What to produce: Copy each line of the records below, from the first through the one that contains "position: absolute; left: 88px; top: 480px;", exactly as written.

[Dataset excerpts]
-- Opening Marker --

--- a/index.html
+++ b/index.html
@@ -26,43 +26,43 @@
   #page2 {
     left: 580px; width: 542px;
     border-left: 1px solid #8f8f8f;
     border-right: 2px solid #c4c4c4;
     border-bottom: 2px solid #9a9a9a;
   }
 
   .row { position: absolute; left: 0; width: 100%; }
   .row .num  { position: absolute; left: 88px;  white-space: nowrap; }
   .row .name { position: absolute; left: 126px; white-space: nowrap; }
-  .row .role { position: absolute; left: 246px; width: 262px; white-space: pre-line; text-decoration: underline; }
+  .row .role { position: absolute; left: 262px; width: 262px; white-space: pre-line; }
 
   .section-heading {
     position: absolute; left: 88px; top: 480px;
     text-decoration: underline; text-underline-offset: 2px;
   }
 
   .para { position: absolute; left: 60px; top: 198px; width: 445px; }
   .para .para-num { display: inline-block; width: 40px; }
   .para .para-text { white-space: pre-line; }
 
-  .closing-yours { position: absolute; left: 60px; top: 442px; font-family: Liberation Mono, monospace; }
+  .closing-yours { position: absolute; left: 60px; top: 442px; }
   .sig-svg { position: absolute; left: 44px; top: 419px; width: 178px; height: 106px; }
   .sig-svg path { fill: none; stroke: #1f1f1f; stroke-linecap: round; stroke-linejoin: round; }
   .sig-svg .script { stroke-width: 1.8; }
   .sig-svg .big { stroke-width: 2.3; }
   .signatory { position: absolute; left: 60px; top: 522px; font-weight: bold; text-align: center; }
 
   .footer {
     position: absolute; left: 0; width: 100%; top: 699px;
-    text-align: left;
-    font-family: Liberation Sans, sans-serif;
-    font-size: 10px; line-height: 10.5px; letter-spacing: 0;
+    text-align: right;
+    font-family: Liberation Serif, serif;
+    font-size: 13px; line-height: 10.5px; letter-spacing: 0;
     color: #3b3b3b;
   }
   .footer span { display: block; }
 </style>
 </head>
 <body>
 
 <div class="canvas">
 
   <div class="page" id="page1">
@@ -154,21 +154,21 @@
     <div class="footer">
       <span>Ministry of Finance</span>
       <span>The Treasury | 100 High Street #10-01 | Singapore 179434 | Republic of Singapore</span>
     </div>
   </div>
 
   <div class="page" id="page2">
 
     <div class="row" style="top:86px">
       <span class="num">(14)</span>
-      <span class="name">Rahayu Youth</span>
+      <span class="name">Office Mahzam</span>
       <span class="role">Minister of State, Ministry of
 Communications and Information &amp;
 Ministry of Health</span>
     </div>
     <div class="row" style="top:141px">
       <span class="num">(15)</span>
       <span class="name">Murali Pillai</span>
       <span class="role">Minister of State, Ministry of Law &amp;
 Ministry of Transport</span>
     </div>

-- Closing Marker --

Solution for this task:
--- a/index.html
+++ b/index.html
@@ -26,43 +26,43 @@
   #page2 {
     left: 580px; width: 542px;
     border-left: 1px solid #8f8f8f;
     border-right: 2px solid #c4c4c4;
     border-bottom: 2px solid #9a9a9a;
   }
 
   .row { position: absolute; left: 0; width: 100%; }
   .row .num  { position: absolute; left: 88px;  white-space: nowrap; }
   .row .name { position: absolute; left: 126px; white-space: nowrap; }
-  .row .role { position: absolute; left: 246px; width: 262px; white-space: pre-line; text-decoration: underline; }
+  .row .role { position: absolute; left: 262px; width: 262px; white-space: pre-line; }
 
   .section-heading {
     position: absolute; left: 88px; top: 480px;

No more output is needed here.